• [WHAT NEEDS TO BE DONE] Tally the lines of the entries in which the string "Piston" occurs, and say only how many.
********************
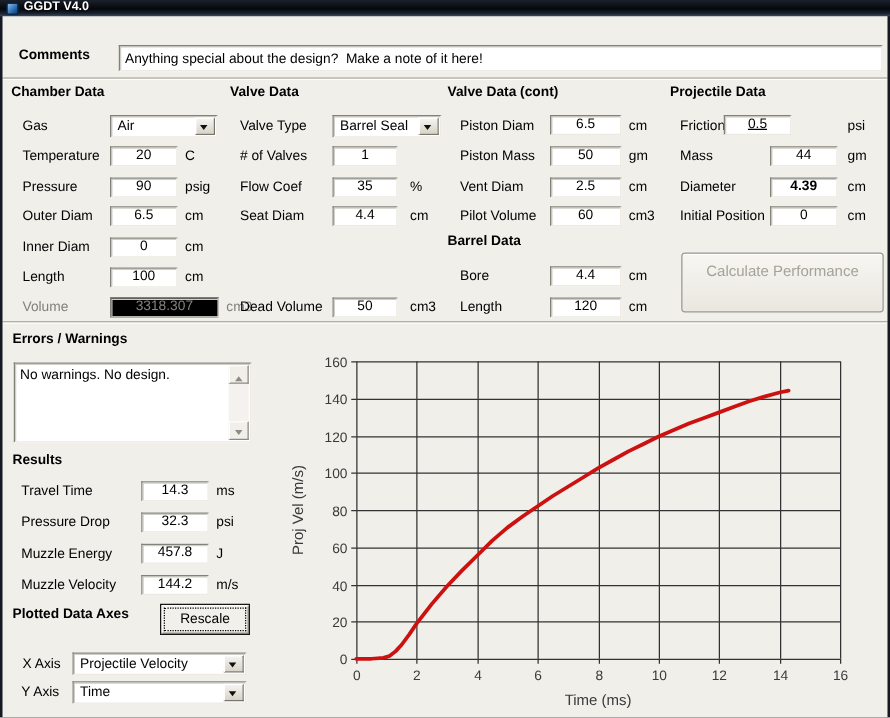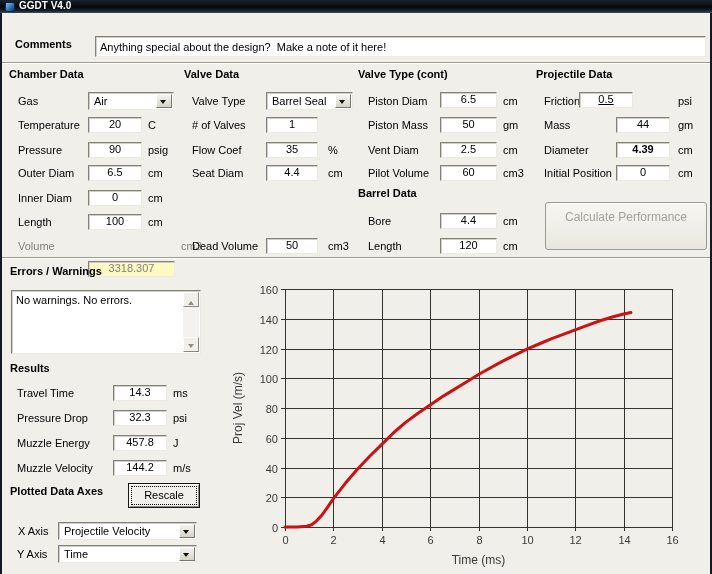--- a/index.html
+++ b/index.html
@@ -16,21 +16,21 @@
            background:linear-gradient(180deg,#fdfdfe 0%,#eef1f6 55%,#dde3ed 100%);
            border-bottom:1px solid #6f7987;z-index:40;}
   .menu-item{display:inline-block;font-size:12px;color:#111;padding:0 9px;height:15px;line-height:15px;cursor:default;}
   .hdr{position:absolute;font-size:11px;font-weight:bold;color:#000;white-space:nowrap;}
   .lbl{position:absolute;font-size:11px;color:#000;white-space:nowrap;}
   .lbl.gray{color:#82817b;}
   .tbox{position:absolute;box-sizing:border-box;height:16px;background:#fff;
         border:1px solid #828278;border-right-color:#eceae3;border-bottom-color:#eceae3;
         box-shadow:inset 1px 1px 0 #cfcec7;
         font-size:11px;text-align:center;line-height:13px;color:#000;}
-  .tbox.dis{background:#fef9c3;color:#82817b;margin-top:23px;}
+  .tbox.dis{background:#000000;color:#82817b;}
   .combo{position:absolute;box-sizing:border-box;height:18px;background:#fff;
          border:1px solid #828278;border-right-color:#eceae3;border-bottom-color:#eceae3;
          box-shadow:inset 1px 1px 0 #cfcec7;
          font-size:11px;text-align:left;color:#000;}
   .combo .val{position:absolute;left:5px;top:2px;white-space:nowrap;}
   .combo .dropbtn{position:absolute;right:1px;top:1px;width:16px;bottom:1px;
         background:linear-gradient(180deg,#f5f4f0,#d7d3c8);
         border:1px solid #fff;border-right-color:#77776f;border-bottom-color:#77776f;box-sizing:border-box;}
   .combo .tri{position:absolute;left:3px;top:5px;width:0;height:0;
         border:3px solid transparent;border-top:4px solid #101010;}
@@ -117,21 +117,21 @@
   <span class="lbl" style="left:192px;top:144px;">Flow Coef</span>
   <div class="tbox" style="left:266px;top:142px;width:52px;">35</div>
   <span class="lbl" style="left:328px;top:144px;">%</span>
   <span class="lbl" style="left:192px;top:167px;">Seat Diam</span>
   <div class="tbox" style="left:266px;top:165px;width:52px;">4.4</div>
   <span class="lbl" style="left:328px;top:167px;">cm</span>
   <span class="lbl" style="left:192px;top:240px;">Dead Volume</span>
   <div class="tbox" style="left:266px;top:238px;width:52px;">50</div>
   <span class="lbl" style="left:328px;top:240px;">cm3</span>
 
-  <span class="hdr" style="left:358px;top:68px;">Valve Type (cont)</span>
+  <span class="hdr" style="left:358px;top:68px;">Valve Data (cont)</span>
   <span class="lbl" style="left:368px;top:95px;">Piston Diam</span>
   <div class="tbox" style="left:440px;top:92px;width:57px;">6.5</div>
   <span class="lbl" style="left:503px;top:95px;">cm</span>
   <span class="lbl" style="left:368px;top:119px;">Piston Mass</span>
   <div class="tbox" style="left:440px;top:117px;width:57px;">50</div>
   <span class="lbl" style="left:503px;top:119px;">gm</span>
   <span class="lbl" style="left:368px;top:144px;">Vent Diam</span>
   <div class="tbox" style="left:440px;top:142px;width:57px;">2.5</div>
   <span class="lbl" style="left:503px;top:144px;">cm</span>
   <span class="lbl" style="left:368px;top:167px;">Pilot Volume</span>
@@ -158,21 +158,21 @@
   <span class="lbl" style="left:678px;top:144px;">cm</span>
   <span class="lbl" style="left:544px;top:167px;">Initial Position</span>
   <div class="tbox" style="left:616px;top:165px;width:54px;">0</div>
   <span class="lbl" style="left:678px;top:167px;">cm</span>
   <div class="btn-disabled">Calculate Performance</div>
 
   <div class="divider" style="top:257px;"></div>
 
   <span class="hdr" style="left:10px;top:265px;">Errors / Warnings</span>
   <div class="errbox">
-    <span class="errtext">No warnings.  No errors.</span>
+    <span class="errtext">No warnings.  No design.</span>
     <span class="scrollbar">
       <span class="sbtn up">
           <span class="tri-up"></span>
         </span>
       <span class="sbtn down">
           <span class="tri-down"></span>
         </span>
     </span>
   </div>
********************
• [TASK RESPONSE] 2